- [WORK TO COMPLETE]:
Exact duplicates of all entries are needed.

- [INPUT RECORDS]:

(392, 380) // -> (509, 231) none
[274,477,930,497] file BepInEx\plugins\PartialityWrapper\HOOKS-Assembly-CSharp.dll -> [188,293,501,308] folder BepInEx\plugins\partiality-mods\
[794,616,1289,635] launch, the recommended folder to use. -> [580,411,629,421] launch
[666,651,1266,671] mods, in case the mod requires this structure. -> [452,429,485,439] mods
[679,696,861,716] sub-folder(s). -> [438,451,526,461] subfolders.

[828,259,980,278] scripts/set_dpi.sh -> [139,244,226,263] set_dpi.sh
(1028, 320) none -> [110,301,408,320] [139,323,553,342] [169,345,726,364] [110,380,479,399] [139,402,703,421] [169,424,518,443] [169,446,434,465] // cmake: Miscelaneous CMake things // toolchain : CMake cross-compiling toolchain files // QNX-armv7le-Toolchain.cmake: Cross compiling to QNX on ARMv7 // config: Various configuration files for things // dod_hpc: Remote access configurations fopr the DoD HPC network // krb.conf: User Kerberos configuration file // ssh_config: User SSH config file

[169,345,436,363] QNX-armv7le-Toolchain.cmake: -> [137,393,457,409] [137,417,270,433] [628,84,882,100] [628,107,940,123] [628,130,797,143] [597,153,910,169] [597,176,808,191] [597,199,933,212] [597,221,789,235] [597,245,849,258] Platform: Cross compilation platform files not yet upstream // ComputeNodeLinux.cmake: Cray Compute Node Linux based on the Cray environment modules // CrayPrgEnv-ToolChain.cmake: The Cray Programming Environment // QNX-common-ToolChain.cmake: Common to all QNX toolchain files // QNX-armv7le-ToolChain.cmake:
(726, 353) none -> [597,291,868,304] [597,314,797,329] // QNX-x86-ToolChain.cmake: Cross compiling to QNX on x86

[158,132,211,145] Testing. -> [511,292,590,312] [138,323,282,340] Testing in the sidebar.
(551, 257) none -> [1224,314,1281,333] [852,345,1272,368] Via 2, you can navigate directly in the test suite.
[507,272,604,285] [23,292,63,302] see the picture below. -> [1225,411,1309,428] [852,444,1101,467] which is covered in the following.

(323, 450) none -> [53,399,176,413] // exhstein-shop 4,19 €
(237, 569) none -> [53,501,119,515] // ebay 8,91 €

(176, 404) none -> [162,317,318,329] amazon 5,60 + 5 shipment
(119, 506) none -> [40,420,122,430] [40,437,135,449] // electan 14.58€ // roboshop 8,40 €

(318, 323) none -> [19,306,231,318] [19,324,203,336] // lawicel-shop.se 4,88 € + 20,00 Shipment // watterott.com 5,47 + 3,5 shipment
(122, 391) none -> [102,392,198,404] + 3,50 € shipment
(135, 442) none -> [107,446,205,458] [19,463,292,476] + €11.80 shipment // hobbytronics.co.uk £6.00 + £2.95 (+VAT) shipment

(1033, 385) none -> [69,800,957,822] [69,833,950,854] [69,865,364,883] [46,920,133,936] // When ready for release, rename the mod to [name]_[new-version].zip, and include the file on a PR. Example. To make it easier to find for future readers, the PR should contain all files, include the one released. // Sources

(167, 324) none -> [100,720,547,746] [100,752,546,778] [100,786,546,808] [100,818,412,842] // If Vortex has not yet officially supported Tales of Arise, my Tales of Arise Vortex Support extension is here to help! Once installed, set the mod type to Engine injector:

- [ANSWER BELOW]:
(392, 380) // -> (509, 231) none
[274,477,930,497] file BepInEx\plugins\PartialityWrapper\HOOKS-Assembly-CSharp.dll -> [188,293,501,308] folder BepInEx\plugins\partiality-mods\
[794,616,1289,635] launch, the recommended folder to use. -> [580,411,629,421] launch
[666,651,1266,671] mods, in case the mod requires this structure. -> [452,429,485,439] mods
[679,696,861,716] sub-folder(s). -> [438,451,526,461] subfolders.

[828,259,980,278] scripts/set_dpi.sh -> [139,244,226,263] set_dpi.sh
(1028, 320) none -> [110,301,408,320] [139,323,553,342] [169,345,726,364] [110,380,479,399] [139,402,703,421] [169,424,518,443] [169,446,434,465] // cmake: Miscelaneous CMake things // toolchain : CMake cross-compiling toolchain files // QNX-armv7le-Toolchain.cmake: Cross compiling to QNX on ARMv7 // config: Various configuration files for things // dod_hpc: Remote access configurations fopr the DoD HPC network // krb.conf: User Kerberos configuration file // ssh_config: User SSH config file

[169,345,436,363] QNX-armv7le-Toolchain.cmake: -> [137,393,457,409] [137,417,270,433] [628,84,882,100] [628,107,940,123] [628,130,797,143] [597,153,910,169] [597,176,808,191] [597,199,933,212] [597,221,789,235] [597,245,849,258] Platform: Cross compilation platform files not yet upstream // ComputeNodeLinux.cmake: Cray Compute Node Linux based on the Cray environment modules // CrayPrgEnv-ToolChain.cmake: The Cray Programming Environment // QNX-common-ToolChain.cmake: Common to all QNX toolchain files // QNX-armv7le-ToolChain.cmake:
(726, 353) none -> [597,291,868,304] [597,314,797,329] // QNX-x86-ToolChain.cmake: Cross compiling to QNX on x86

[158,132,211,145] Testing. -> [511,292,590,312] [138,323,282,340] Testing in the sidebar.
(551, 257) none -> [1224,314,1281,333] [852,345,1272,368] Via 2, you can navigate directly in the test suite.
[507,272,604,285] [23,292,63,302] see the picture below. -> [1225,411,1309,428] [852,444,1101,467] which is covered in the following.

(323, 450) none -> [53,399,176,413] // exhstein-shop 4,19 €
(237, 569) none -> [53,501,119,515] // ebay 8,91 €

(176, 404) none -> [162,317,318,329] amazon 5,60 + 5 shipment
(119, 506) none -> [40,420,122,430] [40,437,135,449] // electan 14.58€ // roboshop 8,40 €

(318, 323) none -> [19,306,231,318] [19,324,203,336] // lawicel-shop.se 4,88 € + 20,00 Shipment // watterott.com 5,47 + 3,5 shipment
(122, 391) none -> [102,392,198,404] + 3,50 € shipment
(135, 442) none -> [107,446,205,458] [19,463,292,476] + €11.80 shipment // hobbytronics.co.uk £6.00 + £2.95 (+VAT) shipment

(1033, 385) none -> [69,800,957,822] [69,833,950,854] [69,865,364,883] [46,920,133,936] // When ready for release, rename the mod to [name]_[new-version].zip, and include the file on a PR. Example. To make it easier to find for future readers, the PR should contain all files, include the one released. // Sources

(167, 324) none -> [100,720,547,746] [100,752,546,778] [100,786,546,808] [100,818,412,842] // If Vortex has not yet officially supported Tales of Arise, my Tales of Arise Vortex Support extension is here to help! Once installed, set the mod type to Engine injector:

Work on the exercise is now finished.